1
Current Location:
>
Web Scraping
Advanced Python Web Scraping: How to Elegantly Bypass Anti-Scraping Mechanisms and Implement Distributed Collection
Release time:2024-11-28 09:31:39 read: 26
Copyright Statement: This article is an original work of the website and follows the CC 4.0 BY-SA copyright agreement. Please include the original source link and this statement when reprinting.

Article link: https://melooy.com/en/content/aid/2084?s=en%2Fcontent%2Faid%2F2084

Preface

Have you ever encountered situations where your carefully written scraping program got its IP banned by the target website after running for a short while? Or maybe you used proxy IPs but the collection efficiency was frustratingly low? Today I'll share some practical experience and techniques accumulated from years of scraper development.

Common Mistakes

To be honest, when I first started working with web scrapers, I made quite a few mistakes. For example, blindly pursuing scraping speed only to get completely blocked by websites, or using cheap proxies that resulted in terrible data quality. These are common pitfalls for beginners.

I remember once when scraping product data from an e-commerce site, I thought my code was flawless. But the program ran for less than 30 minutes before receiving a CAPTCHA challenge from the website. I was really frustrated at the time. After deeper research, I discovered that the request frequency was too high, triggering the website's anti-scraping mechanisms.

Technical Breakthroughs

Speaking of anti-scraping, we must address websites' increasingly complex protection measures. To tackle these challenges, we need to master some key technologies.

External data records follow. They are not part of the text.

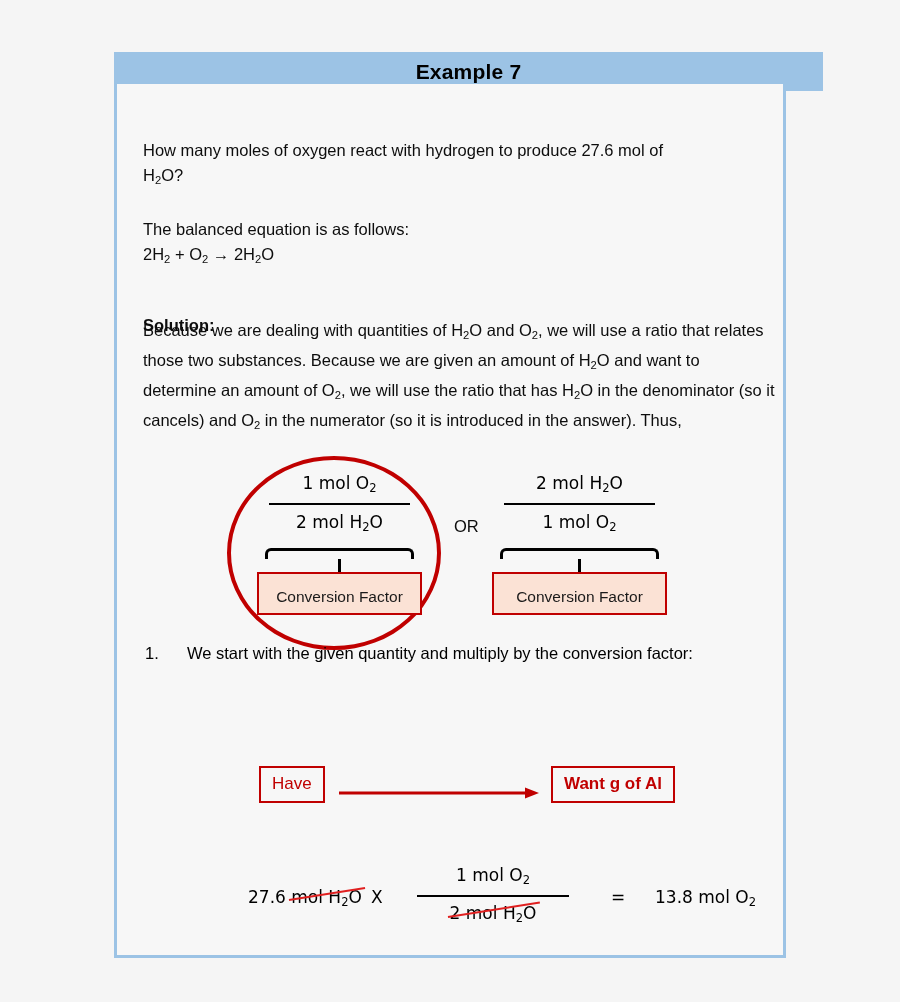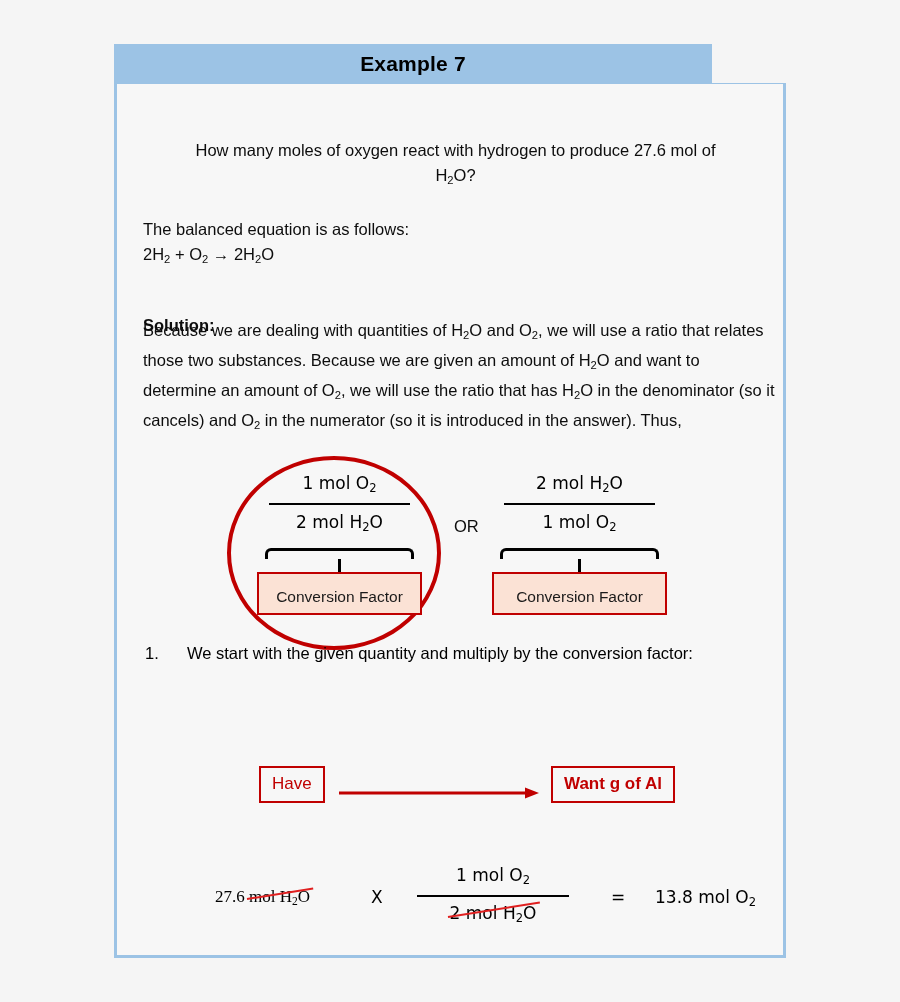--- a/index.html
+++ b/index.html
@@ -21,22 +21,22 @@
     position: absolute;
     left: 114px;
     top: 44px;
     width: 672px;
     height: 914px;
     box-sizing: border-box;
   }
   #card-header {
     position: absolute;
     left: 0;
-    top: 0;
-    width: 598px;
+    top: 8px;
+    width: 709px;
     height: 39px;
     background: #9cc3e5;
     display: flex;
     align-items: center;
     justify-content: center;
   }
   #card-title {
     font-size: 21px;
     font-weight: bold;
     letter-spacing: 0.2px;
@@ -55,21 +55,21 @@
   }
 
   
   .para {
     position: absolute;
     font-size: 16.5px;
     line-height: 25px;
     color: #0d0d0d;
     white-space: pre-wrap;
   }
-  #q-text   { left: 26px; top: 54px;  width: 625px; text-align: center; }
+  #q-text   { left: 26px; top: 54px;  width: 625px; }
   #bal-lead { left: 26px; top: 133px; width: 625px; }
   #bal-eq   { left: 26px; top: 158px; width: 625px; }
   #sol-label{ left: 26px; top: 209px; font-weight: bold; margin-top: 20px; }
   #sol-text { left: 26px; top: 234px; width: 632px; }
 
   sub { font-size: 0.68em; vertical-align: -0.28em; }
 
   
   #step-1 {
     position: absolute;
@@ -211,24 +211,23 @@
     position: absolute;
     left: 0;
     top: 770px;
     width: 672px;
     height: 80px;
     font-size: 17px;
     font-family: "DejaVu Sans", sans-serif;
   }
   #given-qty {
     position: absolute;
-    left: 98px;
+    left: 131px;
     top: 33px;
     white-space: nowrap;
-    font-family: Liberation Serif, serif;
   }
   #times-sign {
     position: absolute;
     left: 254px;
     top: 33px;
   }
   #calc-fraction {
     position: absolute;
     left: 290px;
     top: 8px;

First is request header spoofing. Many people think changing the User-Agent is enough, but it's far from sufficient. Modern websites check many header fields, like Accept, Accept-Encoding, Accept-Language, etc. I recommend using complete request headers from real browsers.

Here's example code:

import random
import requests
from fake_useragent import UserAgent

class CustomRequests:
    def __init__(self):
        self.ua = UserAgent()
        self.session = requests.Session()

    def get_headers(self):
        return {
            'User-Agent': self.ua.random,
            'Accept': 'text/html,application/xhtml+xml,application/xml;q=0.9,image/webp,*/*;q=0.8',
            'Accept-Language': 'zh-CN,zh;q=0.9,en;q=0.8',
            'Accept-Encoding': 'gzip, deflate, br',
            'Connection': 'keep-alive',
            'Cache-Control': 'max-age=0'
        }

    def get(self, url, **kwargs):
        kwargs['headers'] = kwargs.get('headers', self.get_headers())
        kwargs['timeout'] = kwargs.get('timeout', 10)
        response = self.session.get(url, **kwargs)
        return response

Would you like me to explain this code?

Proxy Strategy

Speaking of proxy IPs, this is a topic worth exploring in depth. I've seen too many people frustrated by cheap proxies. Low-cost proxy IPs often have poor stability, slow response times, and may even leak your real IP.

In my view, proxy IP selection should consider three key factors: stability, response speed, and geographic distribution. A good proxy pool should include high-quality proxies from different regions and automatically test proxy availability.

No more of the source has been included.